> _Task prompt_: Only the lines of the data below from the one with "html: <span>Autodesk Maya" through the one with "padding: 0 15px" are wanted. Repeat them exactly.
══ Information provided
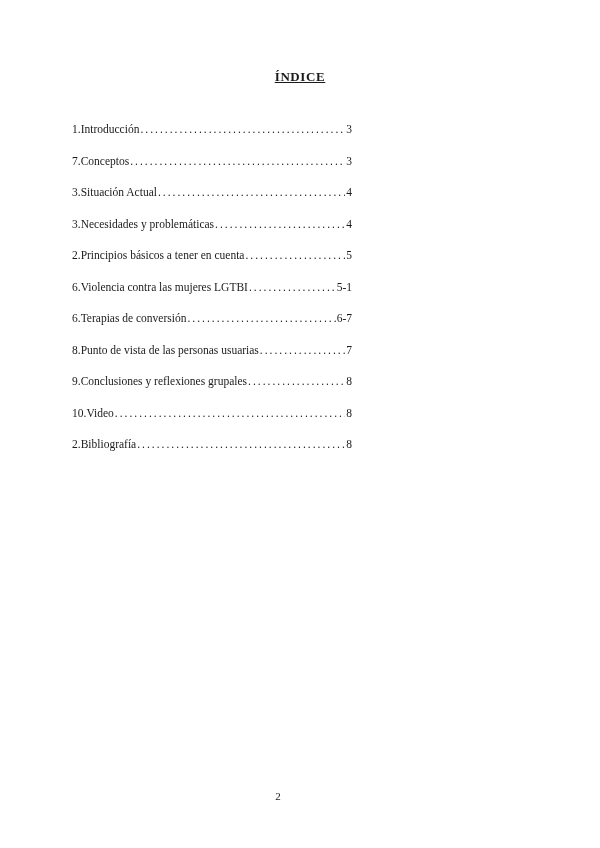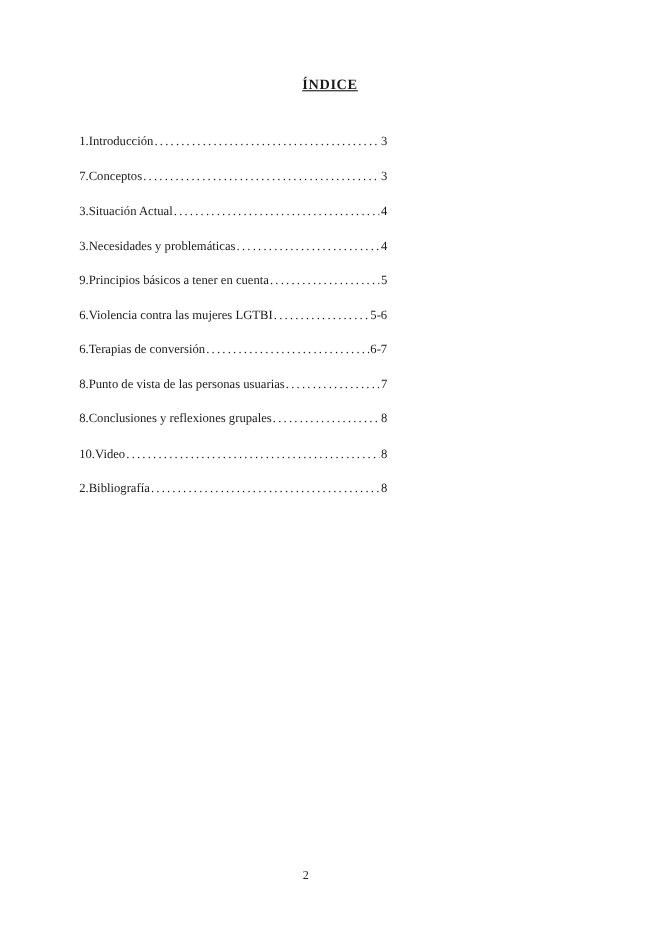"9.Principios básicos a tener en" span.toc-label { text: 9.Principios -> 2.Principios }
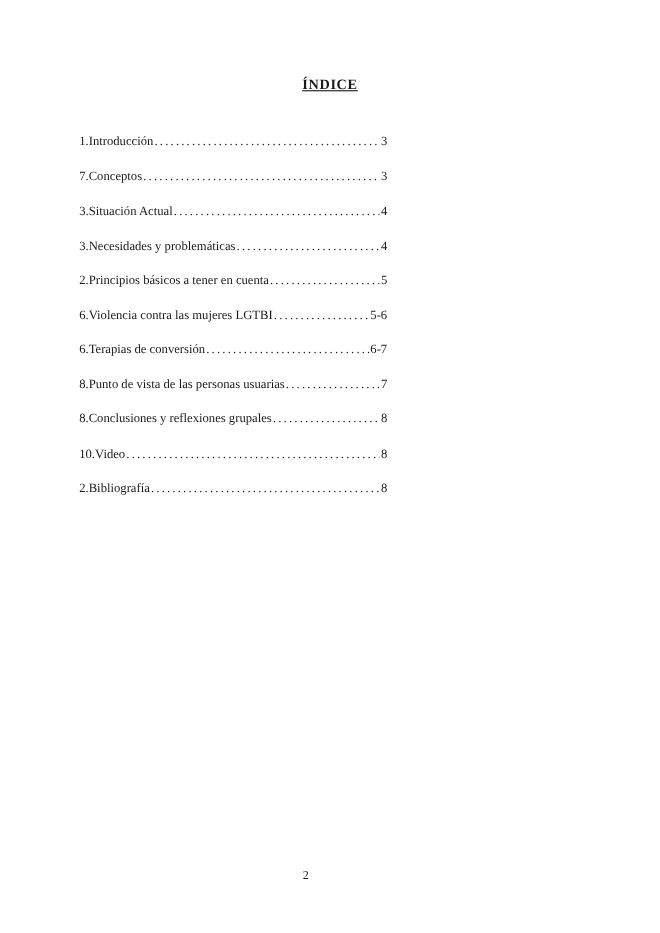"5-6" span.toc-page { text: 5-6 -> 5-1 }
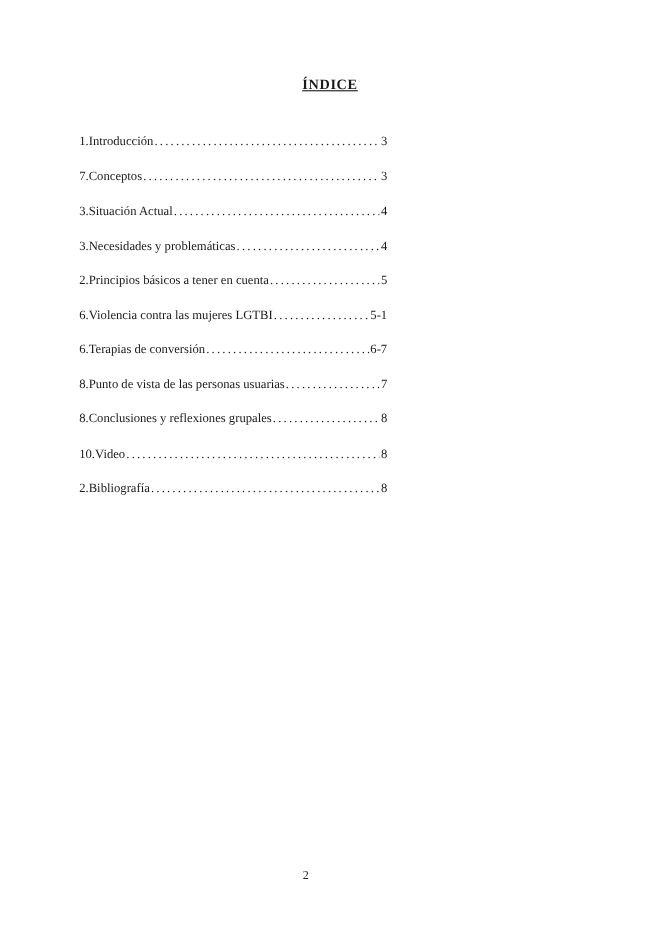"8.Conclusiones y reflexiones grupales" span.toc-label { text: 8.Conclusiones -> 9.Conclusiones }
════
══ Information provided
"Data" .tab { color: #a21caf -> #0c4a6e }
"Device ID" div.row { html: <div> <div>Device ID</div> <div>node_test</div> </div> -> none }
════
══ Information provided
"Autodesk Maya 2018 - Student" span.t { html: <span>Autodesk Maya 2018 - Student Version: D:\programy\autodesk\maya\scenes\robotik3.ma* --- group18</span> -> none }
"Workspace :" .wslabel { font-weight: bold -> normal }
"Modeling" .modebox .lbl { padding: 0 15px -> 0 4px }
════
> _Solution for this task_:
"Autodesk Maya 2018 - Student" span.t { html: <span>Autodesk Maya 2018 - Student Version: D:\programy\autodesk\maya\scenes\robotik3.ma* --- group18</span> -> none }
"Workspace :" .wslabel { font-weight: bold -> normal }
"Modeling" .modebox .lbl { padding: 0 15px -> 0 4px }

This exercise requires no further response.